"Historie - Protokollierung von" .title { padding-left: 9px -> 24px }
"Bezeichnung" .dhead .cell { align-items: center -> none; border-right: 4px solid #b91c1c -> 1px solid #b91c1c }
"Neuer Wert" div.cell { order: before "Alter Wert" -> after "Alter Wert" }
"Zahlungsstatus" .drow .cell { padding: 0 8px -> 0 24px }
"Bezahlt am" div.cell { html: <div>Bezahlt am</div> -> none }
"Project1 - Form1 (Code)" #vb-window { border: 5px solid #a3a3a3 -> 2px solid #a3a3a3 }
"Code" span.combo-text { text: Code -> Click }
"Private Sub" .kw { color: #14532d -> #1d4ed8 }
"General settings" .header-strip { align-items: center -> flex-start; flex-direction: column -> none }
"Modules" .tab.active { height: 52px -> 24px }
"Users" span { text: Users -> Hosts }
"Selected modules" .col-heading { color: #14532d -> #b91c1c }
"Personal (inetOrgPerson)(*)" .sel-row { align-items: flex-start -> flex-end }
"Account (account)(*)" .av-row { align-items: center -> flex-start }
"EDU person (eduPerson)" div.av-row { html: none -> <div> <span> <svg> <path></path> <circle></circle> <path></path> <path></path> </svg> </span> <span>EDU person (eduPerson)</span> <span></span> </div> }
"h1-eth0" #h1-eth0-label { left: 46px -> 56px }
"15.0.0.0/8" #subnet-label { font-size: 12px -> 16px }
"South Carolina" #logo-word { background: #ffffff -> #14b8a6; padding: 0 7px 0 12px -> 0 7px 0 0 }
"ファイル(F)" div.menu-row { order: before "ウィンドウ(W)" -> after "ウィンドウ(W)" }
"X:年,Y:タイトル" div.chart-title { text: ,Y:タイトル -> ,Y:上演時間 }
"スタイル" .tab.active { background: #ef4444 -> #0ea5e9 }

__________

## TASK
Your answer should hold the line with "center -> flex-start;" and each line after it to the end of the data, retyped exactly. Include no other lines.

## PROBLEM SOLUTION
"General settings" .header-strip { align-items: center -> flex-start; flex-direction: column -> none }
"Modules" .tab.active { height: 52px -> 24px }
"Users" span { text: Users -> Hosts }
"Selected modules" .col-heading { color: #14532d -> #b91c1c }
"Personal (inetOrgPerson)(*)" .sel-row { align-items: flex-start -> flex-end }
"Account (account)(*)" .av-row { align-items: center -> flex-start }
"EDU person (eduPerson)" div.av-row { html: none -> <div> <span> <svg> <path></path> <circle></circle> <path></path> <path></path> </svg> </span> <span>EDU person (eduPerson)</span> <span></span> </div> }
"h1-eth0" #h1-eth0-label { left: 46px -> 56px }
"15.0.0.0/8" #subnet-label { font-size: 12px -> 16px }
"South Carolina" #logo-word { background: #ffffff -> #14b8a6; padding: 0 7px 0 12px -> 0 7px 0 0 }
"ファイル(F)" div.menu-row { order: before "ウィンドウ(W)" -> after "ウィンドウ(W)" }
"X:年,Y:タイトル" div.chart-title { text: ,Y:タイトル -> ,Y:上演時間 }
"スタイル" .tab.active { background: #ef4444 -> #0ea5e9 }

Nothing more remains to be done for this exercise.